What you need to do =>
Everything from the opening line of the records below up to and including the line containing "radial-gradient(ellipse 70% 60%" should be retyped exactly, minus the pictures.

(Beginning of Records for this task)

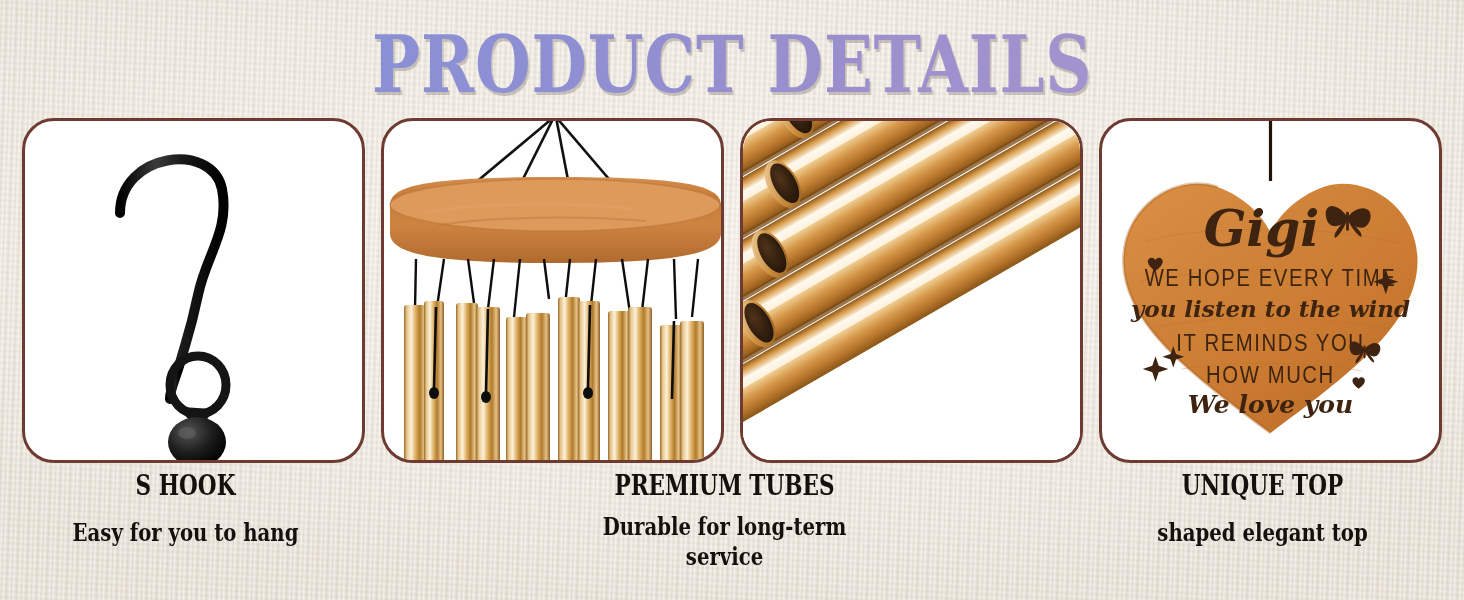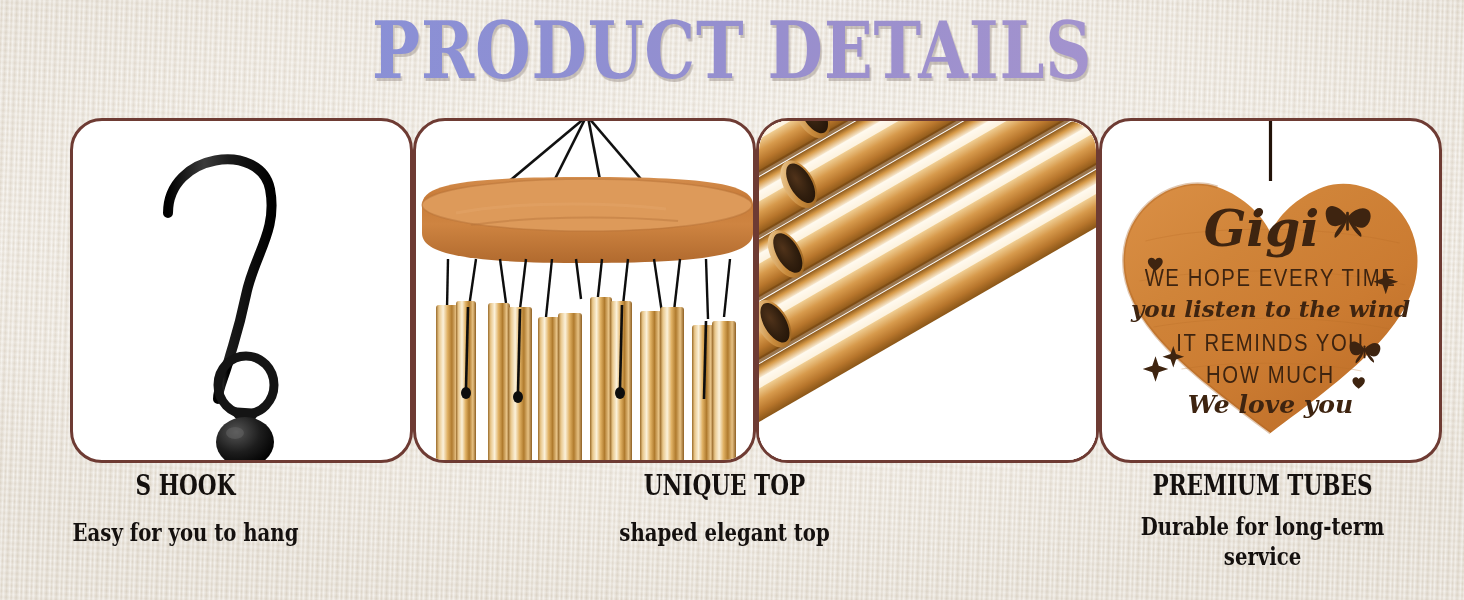--- a/index.html
+++ b/index.html
@@ -27,21 +27,21 @@
         rgba(255,255,255,0.35) 0px,
         rgba(210,200,186,0.18) 3px,
         rgba(255,255,255,0.30) 6px),
       radial-gradient(ellipse 70% 60% at 50% 40%, #F3EFE8 0%, #E9E2D7 70%, #DED6C9 100%);
     overflow: hidden;
   }
 
   
   #title-wrap {
     position: absolute;
-    left: 0; right: 0; top: 6px;
+    left: 0; right: 0; top: 20px;
     text-align: center;
     height: 95px;
   }
   #title {
     display: inline-block;
     font-family: "DejaVu Serif", "Liberation Serif", serif;
     font-weight: 700;
     font-size: 78px;
     line-height: 90px;
     letter-spacing: 1px;
@@ -56,21 +56,21 @@
   }
 
   
   #panels {
     position: absolute;
     top: 118px;
     left: 22px;
     width: 1420px;
     height: 345px;
     display: flex;
-    justify-content: flex-end;
+    justify-content: space-between;
   }
   .panel {
     position: relative;
     width: 343px;
     height: 345px;
     background: #FFFFFF;
     border: 3px solid #6E3B33;
     border-radius: 32px;
     overflow: hidden;
   }
@@ -427,26 +427,26 @@
 
   </div>
 
   <div id="captions">
 
     <div class="caption cap-1">
       <span class="cap-title">S HOOK</span>
       <span class="cap-sub">Easy for you to hang</span>
     </div>
 
+    <div class="caption cap-3">
+      <span class="cap-title">PREMIUM TUBES</span>
+      <span class="cap-sub">Durable for long-term service</span>
+    </div>
+
     <div class="caption cap-2">
       <span class="cap-title">UNIQUE TOP</span>
       <span class="cap-sub">shaped elegant top</span>
     </div>
 
-    <div class="caption cap-3">
-      <span class="cap-title">PREMIUM TUBES</span>
-      <span class="cap-sub">Durable for long-term service</span>
-    </div>
-
 
   </div>
 
 </div>
 
 </body></html>

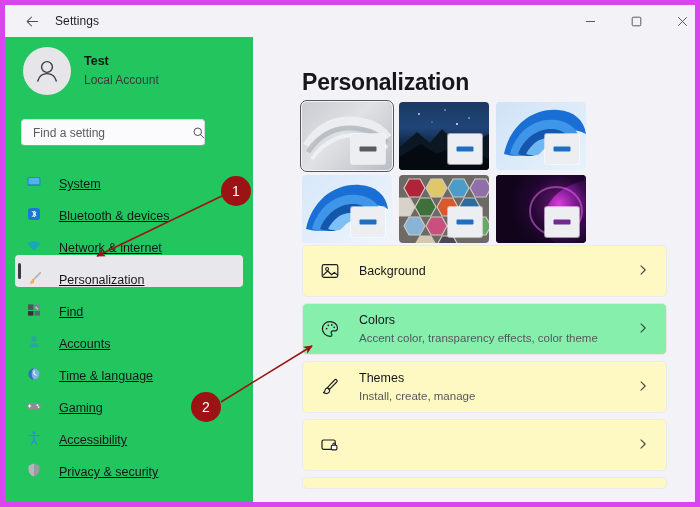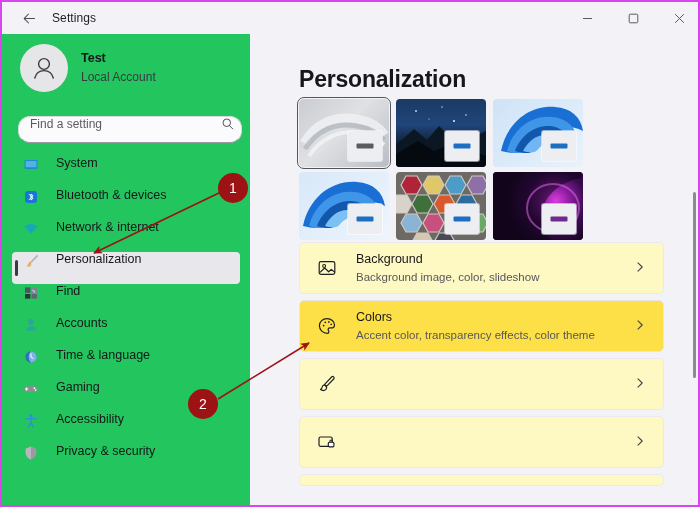--- a/index.html
+++ b/index.html
@@ -10,21 +10,21 @@
   body {
     font-family: "Liberation Sans", sans-serif;
     -webkit-font-smoothing: antialiased;
   }
   #app {
     position: relative;
     width: 700px;
     height: 507px;
     overflow: hidden;
     background: #f3f3f7;
-    border: 2px solid #d946ef;
+    border: 5px solid #d946ef;
     box-sizing: border-box;
   }
 
   
   .titlebar {
     position: absolute;
     left: 0; top: 0;
     width: 700px;
     height: 32px;
     display: flex;
@@ -88,27 +88,27 @@
   }
   .acct-sub {
     font-size: 12px;
     color: #3a3a40;
     margin-top: 3px;
   }
 
   .searchbox {
     position: absolute;
     left: 16px; top: 82px;
-    width: 224px; height: 27px;
+    width: 184px; height: 27px;
     background: #fbfbfd;
     border: 1px solid #d9d9df;
     border-bottom: 1px solid #9a9aa2;
-    border-radius: 12px;
+    border-radius: 4px;
     display: flex;
-    align-items: flex-start;
+    align-items: center;
     box-sizing: border-box;
   }
   .searchbox input {
     flex: 1;
     border: none;
     outline: none;
     background: transparent;
     font-family: "Liberation Sans", sans-serif;
     font-size: 12px;
     color: #404046;
@@ -121,23 +121,24 @@
     position: absolute;
     left: 0; top: 122px;
     width: 248px;
   }
   .navitem {
     position: relative;
     height: 32px;
     margin: 0 10px 0 10px;
     border-radius: 4px;
     display: flex;
-    align-items: flex-start;
+    align-items: flex-end;
     padding-left: 10px;
     box-sizing: border-box;
+    text-decoration: underline;
   }
   .navitem + .navitem { margin-top: 0px; }
   .navitem.selected {
     background: #e8e8ec;
   }
   .navitem.selected::before {
     content: "";
     position: absolute;
     left: 3px; top: 8px;
     width: 3px; height: 16px;
@@ -221,21 +222,21 @@
     position: relative;
     height: 52px;
     background: #fef9c3;
     border: 1px solid #eaeaee;
     border-radius: 5px;
     margin-bottom: 6px;
     display: flex;
     align-items: center;
     box-sizing: border-box;
   }
-  .card.hovered { background: #fde047; border-color: #e6e6ea; }
+  .card.hovered { background: #86efac; border-color: #e6e6ea; }
   .card-ico {
     width: 22px; height: 22px;
     margin-left: 16px;
     display: flex; align-items: center; justify-content: center;
     flex: none;
     color: #1e1e22;
   }
   .card-text { margin-left: 18px; line-height: 1.3; }
   .card-title { font-size: 12.5px; color: #16161a; }
   .card-sub { font-size: 11.5px; color: #57575e; margin-top: 2px; }
@@ -555,21 +556,20 @@
       <div class="card">
         <span class="card-ico">
           <svg width="20" height="20" viewBox="0 0 20 20">
             <rect x="2.2" y="3.6" width="15.6" height="12.8" rx="1.8" fill="none" stroke="currentColor" stroke-width="1.2"></rect>
             <circle cx="7.1" cy="8" r="1.45" fill="none" stroke="currentColor" stroke-width="1.1"></circle>
             <path d="M3 14.4 7.7 10l4 3.8 2.6-2.4 3.5 3" fill="none" stroke="currentColor" stroke-width="1.2" stroke-linejoin="round"></path>
           </svg>
         </span>
         <div class="card-text">
           <div class="card-title">Background</div>
-          <div class="card-sub">Background image, color, slideshow</div>
         </div>
         <span class="chev">
           <svg width="12" height="12" viewBox="0 0 12 12">
               <path d="M4 1.8 8.2 6 4 10.2" fill="none" stroke="currentColor" stroke-width="1.1" stroke-linecap="round" stroke-linejoin="round"></path>
             </svg>
         </span>
       </div>
 
       <div class="card hovered">
         <span class="card-ico">
@@ -592,20 +592,24 @@
         </span>
       </div>
 
       <div class="card">
         <span class="card-ico">
           <svg width="20" height="20" viewBox="0 0 20 20">
             <path d="M16.6 2.9c-.6-.6-1.4-.5-2 .1l-7 7.4 1.9 1.9 7.2-7.3c.6-.6.6-1.4-.1-2.1z" fill="none" stroke="currentColor" stroke-width="1.15" stroke-linejoin="round"></path>
             <path d="M7.3 10.9c-1.1.2-2 1.1-2.2 2.3-.2 1-.6 1.8-1.6 2.4 1.9 1.2 4.3.9 5.5-.3.9-.9.8-2.1 0-2.9z" fill="none" stroke="currentColor" stroke-width="1.15" stroke-linejoin="round"></path>
           </svg>
         </span>
+        <div class="card-text">
+          <div class="card-title">Themes</div>
+          <div class="card-sub">Install, create, manage</div>
+        </div>
         <span class="chev">
           <svg width="12" height="12" viewBox="0 0 12 12">
               <path d="M4 1.8 8.2 6 4 10.2" fill="none" stroke="currentColor" stroke-width="1.1" stroke-linecap="round" stroke-linejoin="round"></path>
             </svg>
         </span>
       </div>
 
       <div class="card">
         <span class="card-ico">
           <svg width="20" height="20" viewBox="0 0 20 20">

(End of Records for this task)

Finished exercise =>
--- a/index.html
+++ b/index.html
@@ -27,21 +27,21 @@
         rgba(255,255,255,0.35) 0px,
         rgba(210,200,186,0.18) 3px,
         rgba(255,255,255,0.30) 6px),
       radial-gradient(ellipse 70% 60% at 50% 40%, #F3EFE8 0%, #E9E2D7 70%, #DED6C9 100%);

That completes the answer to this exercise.